Air conditioners are rated in btus, British Thermal Units, with 12,000 btus equaling 1 Ton. This phrase comes from the days when ice was used for cooling. One ton of air conditioning is equal to the amount of heating you would get from one ton of ice melting in a 1 hour period. There really is no such thing as “cooling btus” as it is a process of transferring heat. In cooling mode, your air conditioner transfers heat btus to the outside air leaving cooler air in your home.  

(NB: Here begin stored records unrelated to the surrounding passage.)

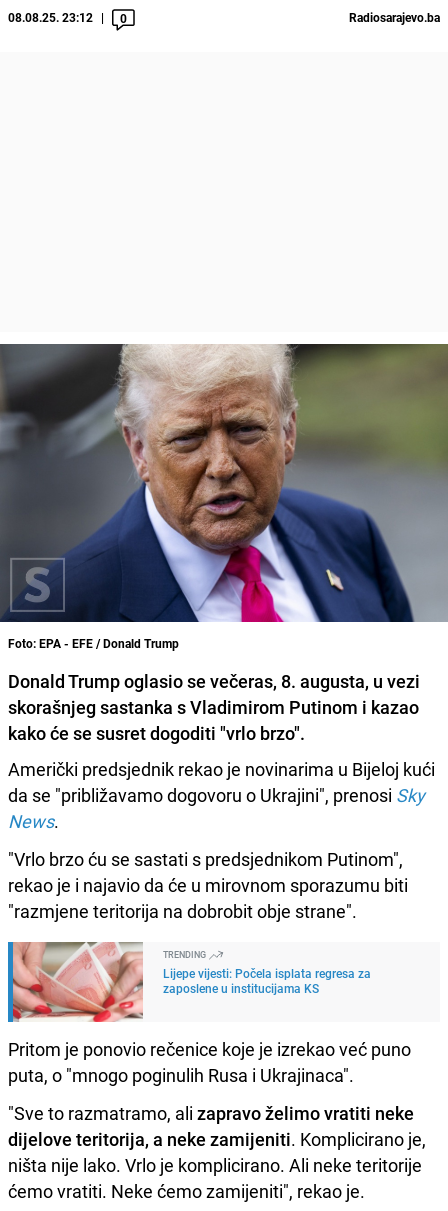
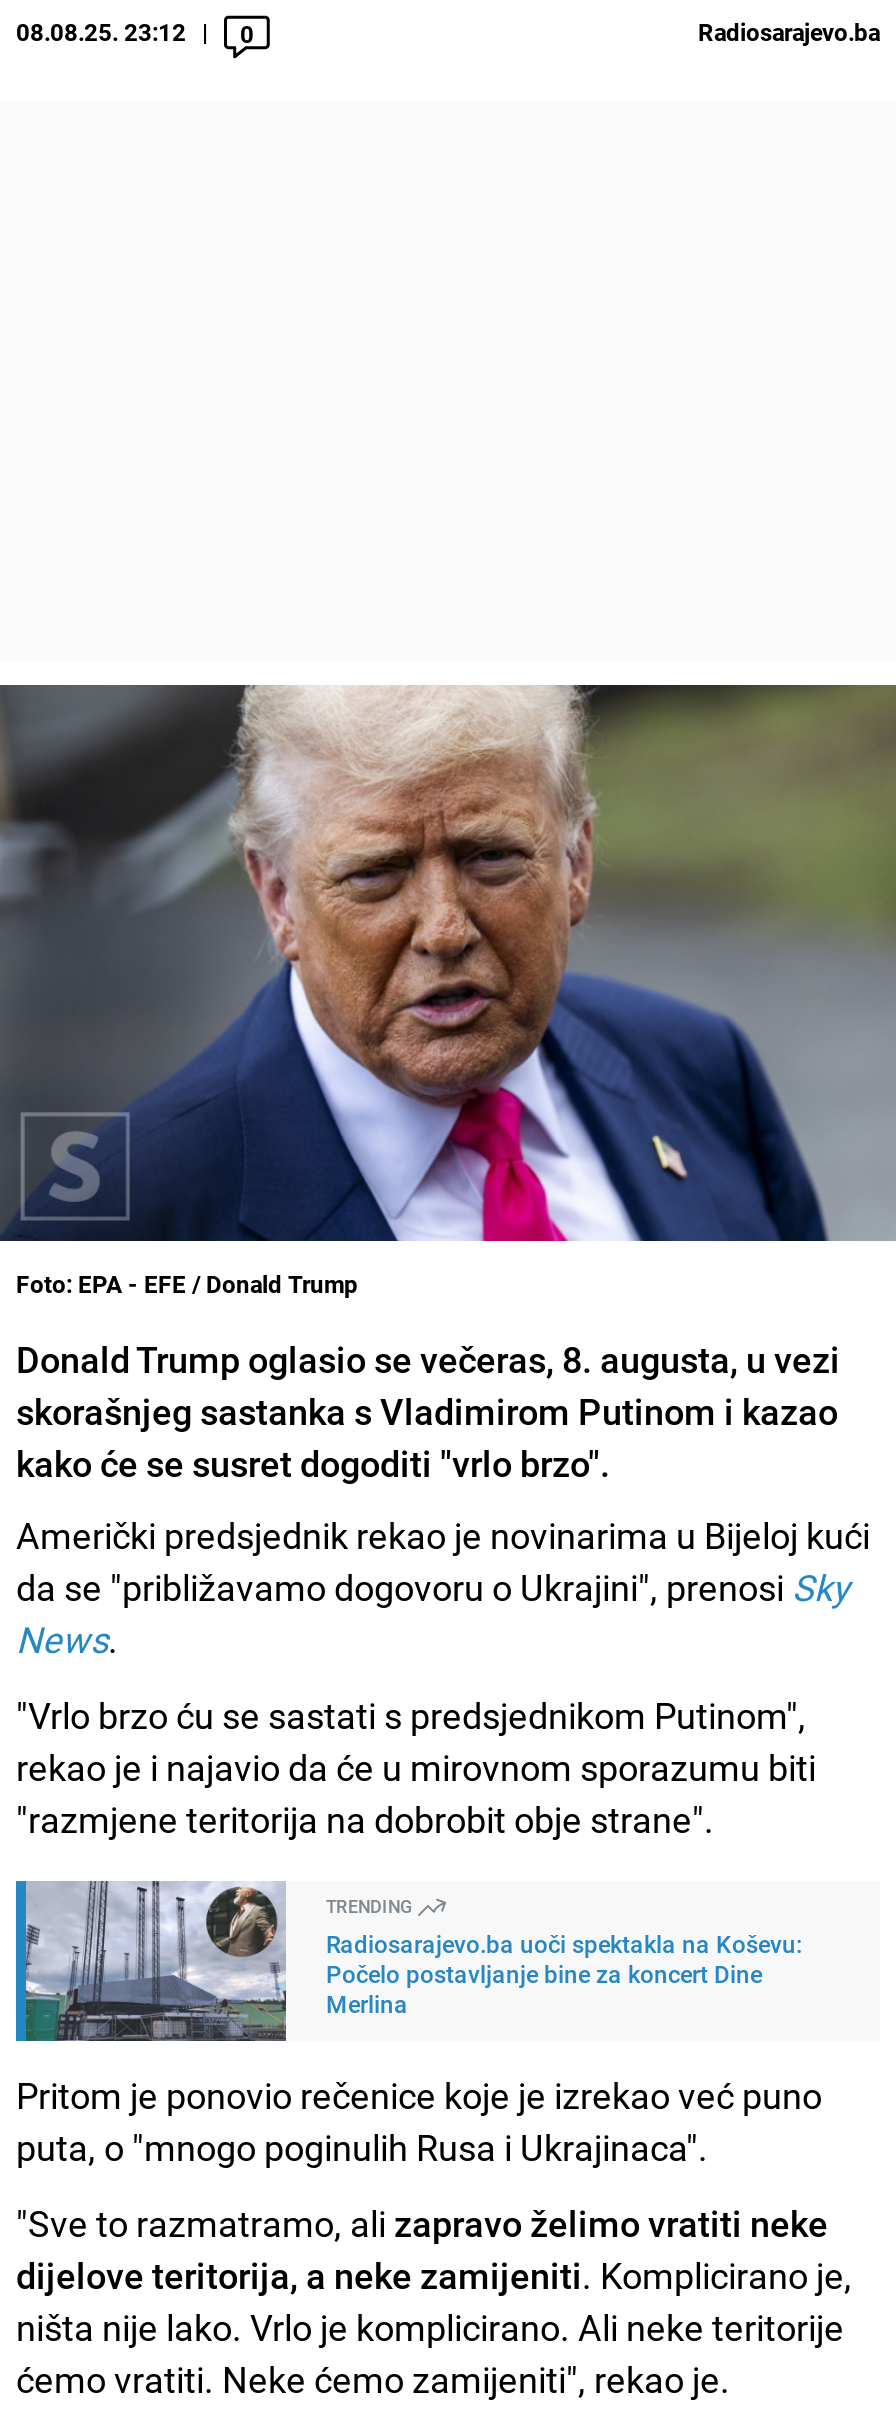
- [image]
- Lijepe vijesti: Počela isplata regresa za
- zaposlene u institucijama KS
+ [image]
+ Radiosarajevo.ba uoči spektakla na Koševu:
+ Počelo postavljanje bine za koncert Dine
+ Merlina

Contrary to what most service technicians perform, proper sizing is not done based on the square footage of the home, such as one ton of ac for every 500 square feet. Such rough rule of thumb guesses do not allow for important variables. My only question to those technicians that guess at the size of the system in the home is: “Are you going to guess on how to properly install the system as well?”. The proper size can only be determined from the results of a heat load calculation on your home. The calculation takes into account the area of exposed walls, the glass area and whether it's single or dual pane, the insulation levels in floors, walls, and ceilings, any exterior or interior shading and the volume of the home in cubic feet. We use a method of calculation called "manual J" which was developed by Air Conditioning Contractors of America, we are members, and this is the only approved method by all major building codes for sizing heating and cooling systems. We use an abbreviated form for this (we don’t have a lot of the structural and surfaces that the rest of the nation does) and this process takes about 45 minutes to accurately size a system, faster with your help measuring. Yes, sometimes the system does come out to be 500 square feet a Ton, but generally, that figure is a little oversized.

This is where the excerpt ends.